▸ **INPUT**:
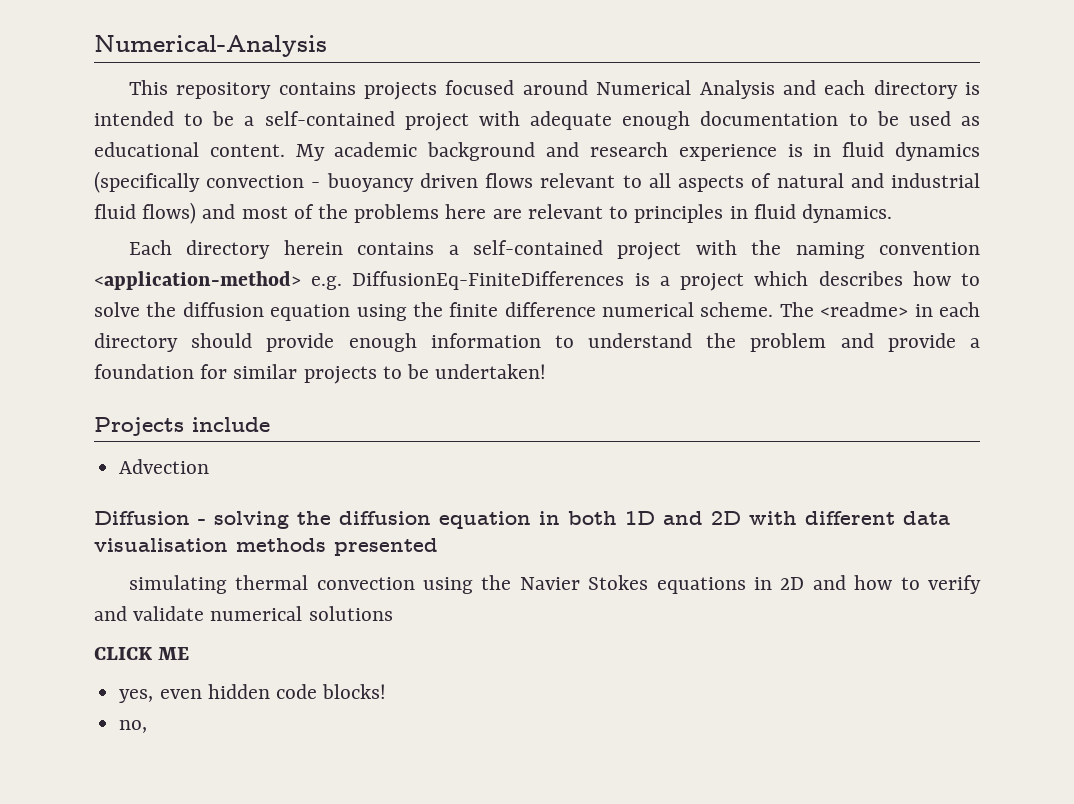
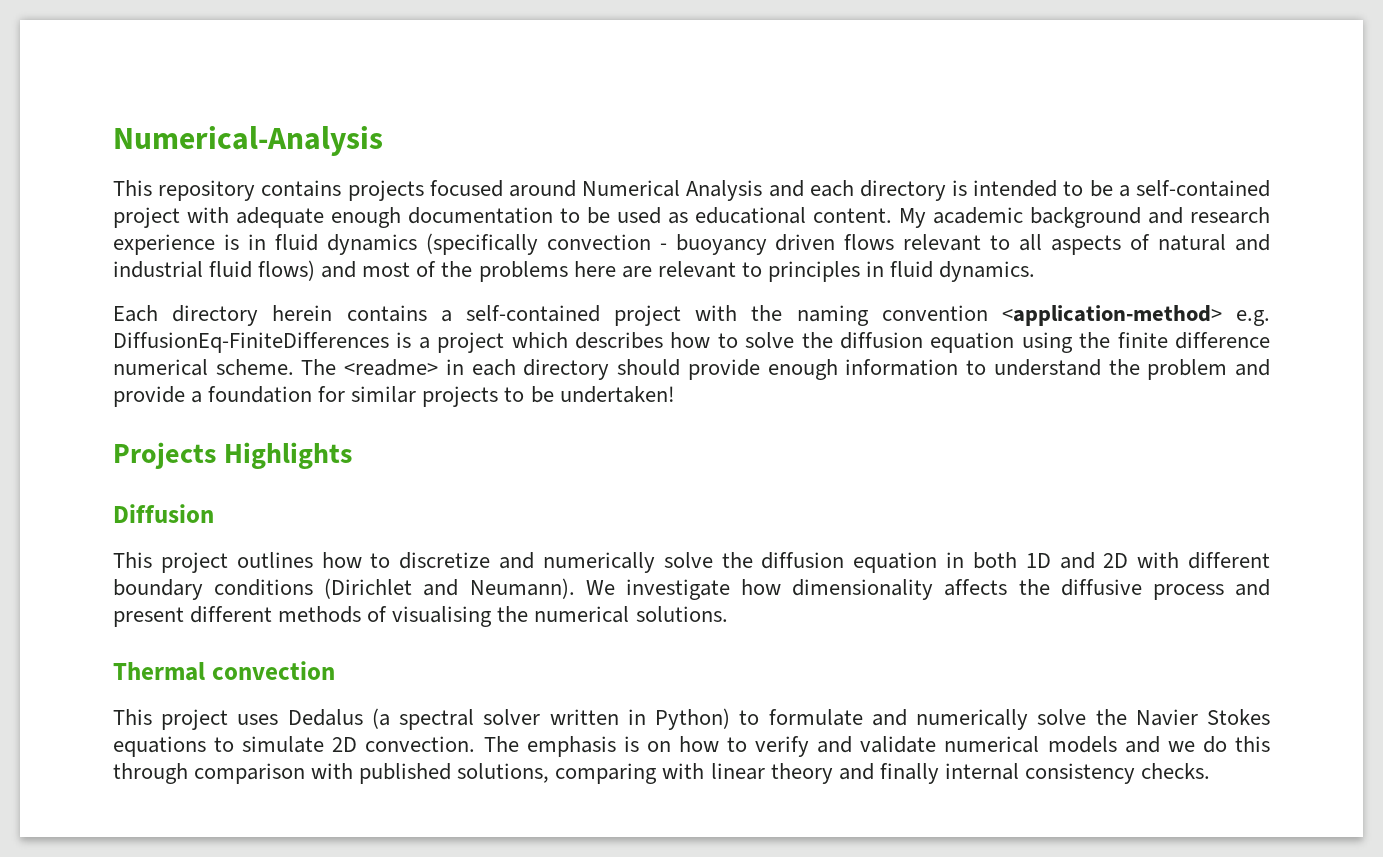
- Projects include
- Advection
+ Projects Highlights
- Diffusion - solving the diffusion equation in both 1D and 2D with different data visualisation methods presented
- simulating thermal convection using the Navier Stokes equations in 2D and how to verify and validate numerical solutions
- CLICK ME
- yes, even hidden code blocks!
- no,
+ Diffusion
+ This project outlines how to discretize and numerically solve the diffusion equation in both 1D and 2D with different boundary conditions (Dirichlet and Neumann). We investigate how dimensionality affects the diffusive process and present different methods of visualising the numerical solutions.
+ Thermal convection
+ This project uses Dedalus (a spectral solver written in Python) to formulate and numerically solve the Navier Stokes equations to simulate 2D convection. The emphasis is on how to verify and validate numerical models and we do this through comparison with published solutions, comparing with linear theory and finally internal consistency checks.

▸ **TRY IT**:
A verbatim retyping of the listing, without any pictures, is the expected answer.

▸ **TASK RESPONSE**:
- Projects include
- Advection
+ Projects Highlights
- Diffusion - solving the diffusion equation in both 1D and 2D with different data visualisation methods presented
- simulating thermal convection using the Navier Stokes equations in 2D and how to verify and validate numerical solutions
- CLICK ME
- yes, even hidden code blocks!
- no,
+ Diffusion
+ This project outlines how to discretize and numerically solve the diffusion equation in both 1D and 2D with different boundary conditions (Dirichlet and Neumann). We investigate how dimensionality affects the diffusive process and present different methods of visualising the numerical solutions.
+ Thermal convection
+ This project uses Dedalus (a spectral solver written in Python) to formulate and numerically solve the Navier Stokes equations to simulate 2D convection. The emphasis is on how to verify and validate numerical models and we do this through comparison with published solutions, comparing with linear theory and finally internal consistency checks.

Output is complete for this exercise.